Queen's Golden Gaels (33) - TDs, Scott Valberg (2), Devan Sheahan, Marty Gordon; FGs Dan Village (1); cons., Village (4); safety touch.

===Scoring summary===
- First Quarter
CGY - TD Walter 1 run (Ifield convert) (10:34) 7 - 0 CGY
QUE - TD Valberg 9 pass from Brannagan (Village convert) (13:39) 7 - 7
- Second Quarter
CGY - FG Ifield 40 (4:07) 10 - 7 CGY
CGY - FG Ifield 12 (7:49) 13 - 7 CGY
CGY - FG Ifield 35 (10:46) 16 - 7 CGY
CGY - TD Glavic 1 run (Ifield convert) (13:47) 23 - 7 CGY
CGY - Safety Team, Allin concedes (14:34) 25 - 7 CGY
- Third Quarter
QUE - TD Sheahan 60 pass from Brannagan (Village convert) (1:08) 25 - 14 CGY
QUE - Safety Team, Ifield concedes (2:07) 25 - 16 CGY
QUE - FG Village 12 (5:13) 25 - 19 CGY
- Fourth Quarter
QUE - TD Valberg 17 pass from Brannagan (Village convert) (2:23) 26 - 25 QUE
QUE - TD Gordon 15 run (Village convert) (6:26) 33 - 25 QUE
CGY - TD Parker 15 pass from Glavic (2-point convert failed, Glavic Pass incomplete) (8:22) 33 - 31 QUE

===Notable game facts===
- The 45th Vanier Cup was watched by 706,000 Canadian viewers, making it the most-watched Vanier Cup in history, surpassing the 2006 game in Saskatoon, which averaged 589,000 viewers.
- Queen's is the first team to win a Vanier Cup in four different decades (national titles in 1968, 1978, 1992 and 2009). Queen's also appeared in the 1983 Vanier Cup game, making it the only school to have competed in a national final in each decade of the championship's existence.

===Championships===
The Vanier Cup is played between the champions of the Mitchell Bowl and the Uteck Bowl, the national semi-final games. In 2009, according to the rotating schedule, the Dunsmore Cup Quebec championship team will meet the Ontario conference's Yates Cup champion for the Mitchell Bowl. The winners of the Canada West conference Hardy Trophy travel to the Atlantic conference Loney Bowl champions for the Uteck Bowl.

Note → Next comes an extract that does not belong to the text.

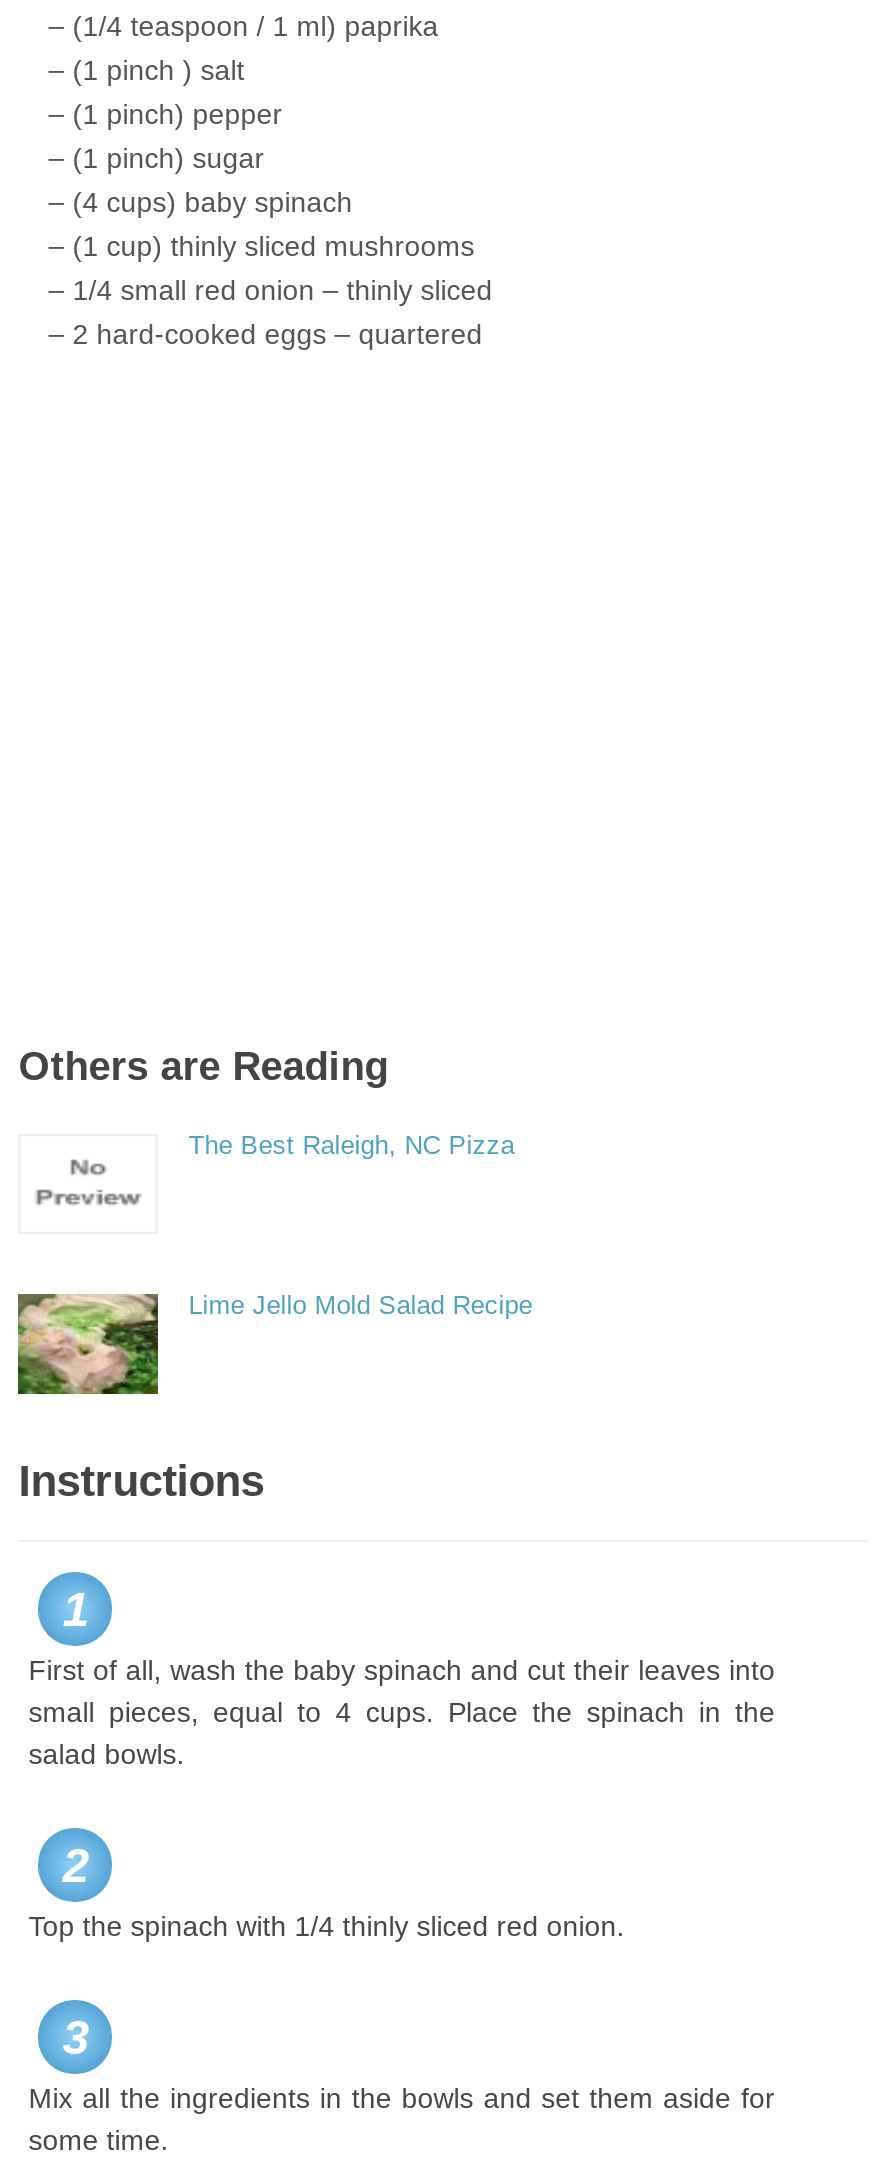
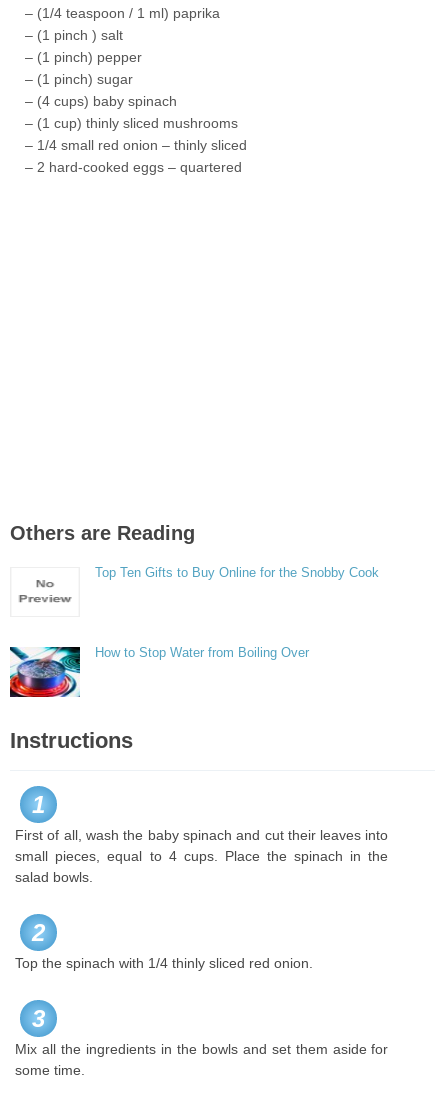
[188,1130,514,1160] The Best Raleigh, NC Pizza -> [95,565,379,580] Top Ten Gifts to Buy Online for the Snobby Cook
[16,1290,532,1396] [image] | Lime Jello Mold Salad Recipe -> [9,645,309,698] [image] | How to Stop Water from Boiling Over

The Canada West play-offs start with the top four placed teams from the regular season, with the top placed team hosting the fourth place and the second place team hosting the third placed. The winners of those semi-finals then compete for the Hardy Cup championship who then travels to the Atlantic champion for a national semi-final game.

The Quebec play-offs similarly play-off the top four placed teams with the Dunsmore Cup champions moving on to compete for the Mitchell Bowl against the Ontario champions.

The Ontario conference starts out with the top six placed teams from the regular season. The third placed team hosts the sixth place team and the fourth placed team host the team in fifth place. The winners then take on the top two placed teams in the conference semi-finals and the semi-final champions compete for the Yates Cup. The Ontario champions, in 2009, host the Quebec conference champions for the Mitchell Bowl national semi-final game.

The Atlantic conference play-offs the second and third placed teams to determine who plays the first place team at the Loney Bowl for the Jewett Trophy. The Atlantic winner then hosts the Canada West champion to meet in the Uteck Bowl national semi-final.